▶ [WHAT TO PRODUCE] Below is a block of entries; repeat exactly the lines starting at the line that contains "background:#f0abfc; font-weight:700; font-size:15.5px;" and ending at the line that contains "font-size:10px; transform:translateY(4px); margin-left:1px;", both included.

▶ [Web page revision data]
━━━━━━━━

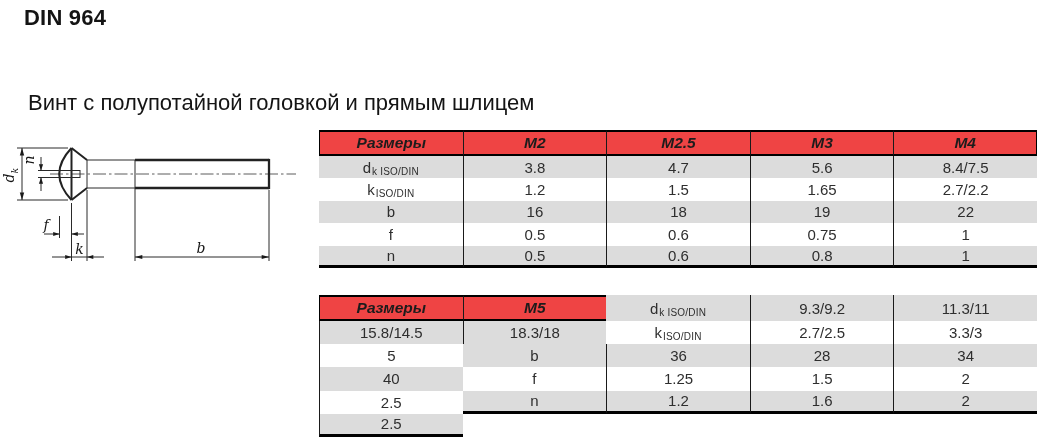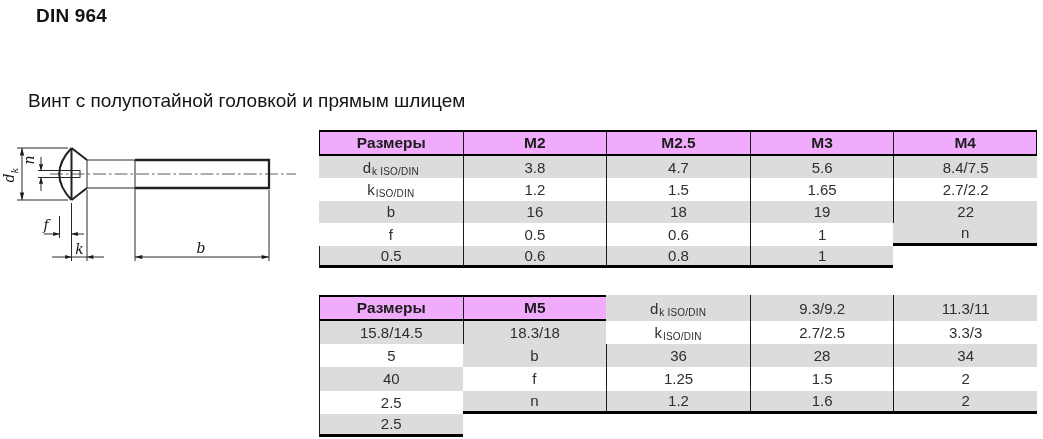--- a/index.html
+++ b/index.html
@@ -1,46 +1,46 @@
 <!DOCTYPE html>
 <html><head>
 <meta charset="utf-8">
 <style>
   html,body { margin:0; padding:0; background:#ffffff; }
   .page {
     position:relative; width:1043px; height:439px; overflow:hidden;
     background:#ffffff; font-family:"Liberation Sans", sans-serif;
   }
   .std-title {
-    position:absolute; left:36px; font-weight:700; font-size:19px;
+    position:absolute; left:24px; font-weight:700; font-size:22px;
     color:#141414; letter-spacing:0.2px; white-space:nowrap;
   }
   .subtitle {
-    position:absolute; left:28px; top:90px; font-size:19px; color:#141414;
+    position:absolute; left:28px; top:90px; font-size:22px; color:#141414;
     white-space:nowrap;
   }
   .drawing { position:absolute; left:0; top:130px; }
   .thick { stroke:#222; stroke-width:2; fill:none; }
   .thin  { stroke:#2a2a2a; stroke-width:1; fill:none; }
   .xthick{ stroke:#222; stroke-width:2.3; fill:none; }
   .cl    { stroke:#4a4a4a; stroke-width:0.9; fill:none; stroke-dasharray:13 3 2.5 3; }
   .arr   { fill:#1a1a1a; stroke:none; }
   .dimtext { font-family:"DejaVu Serif", serif; font-style:italic; font-size:14px; fill:#161616; }
   .dimsub  { font-size:9.5px; }
 
   .dtable { position:absolute; display:grid; grid-template-columns:repeat(5,1fr); background:#ffffff; }
   #t1 { left:319px; top:130px; width:718px; grid-template-rows:26px repeat(5,22.4px); }
   #t2 { left:319px; top:295px; width:718px; grid-template-rows:26px repeat(5,23.2px); }
   .cell {
     display:flex; align-items:center; justify-content:center; box-sizing:border-box;
     font-size:15px; color:#2e2e2e; overflow:hidden; white-space:nowrap;
   }
   .hcell {
-    background:#f0abfc; font-weight:700; font-size:15.5px; color:#1c1c1c;
-    border-top:2.5px solid #000; border-bottom:2.5px solid #000;
+    background:#ef4444; font-weight:700; font-size:15.5px; color:#1c1c1c;
+    border-top:2.5px solid #000; border-bottom:2.5px solid #000;font-style:italic;
   }
   .hfirst { border-left:1.5px solid #000; }
   .hlast  { border-right:1.5px solid #000; }
   .divl   { border-left:1.4px solid #1a1a1a; }
   .odd    { background:#dcdcdc; }
   .lastrow{ border-bottom:3px solid #000; }
   .lsub   { font-size:10px; transform:translateY(4px); margin-left:1px; letter-spacing:0.2px; }
 </style>
 </head>
 <body>
@@ -148,20 +148,21 @@
     <div class="cell odd divl">16</div>
     <div class="cell odd divl">18</div>
     <div class="cell odd divl">19</div>
     <div class="cell odd divl">22</div>
 
     <div class="cell">
         <span>f</span>
       </div>
     <div class="cell divl">0.5</div>
     <div class="cell divl">0.6</div>
+    <div class="cell divl">0.75</div>
     <div class="cell divl">1</div>
 
     <div class="cell odd lastrow">
         <span>n</span>
       </div>
     <div class="cell odd divl lastrow">0.5</div>
     <div class="cell odd divl lastrow">0.6</div>
     <div class="cell odd divl lastrow">0.8</div>
     <div class="cell odd divl lastrow">1</div>
   </div>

━━━━━━━━

▶ [RESULT FOR THIS TASK]
-    background:#f0abfc; font-weight:700; font-size:15.5px; color:#1c1c1c;
-    border-top:2.5px solid #000; border-bottom:2.5px solid #000;
+    background:#ef4444; font-weight:700; font-size:15.5px; color:#1c1c1c;
+    border-top:2.5px solid #000; border-bottom:2.5px solid #000;font-style:italic;
   }
   .hfirst { border-left:1.5px solid #000; }
   .hlast  { border-right:1.5px solid #000; }
   .divl   { border-left:1.4px solid #1a1a1a; }
   .odd    { background:#dcdcdc; }
   .lastrow{ border-bottom:3px solid #000; }
   .lsub   { font-size:10px; transform:translateY(4px); margin-left:1px; letter-spacing:0.2px; }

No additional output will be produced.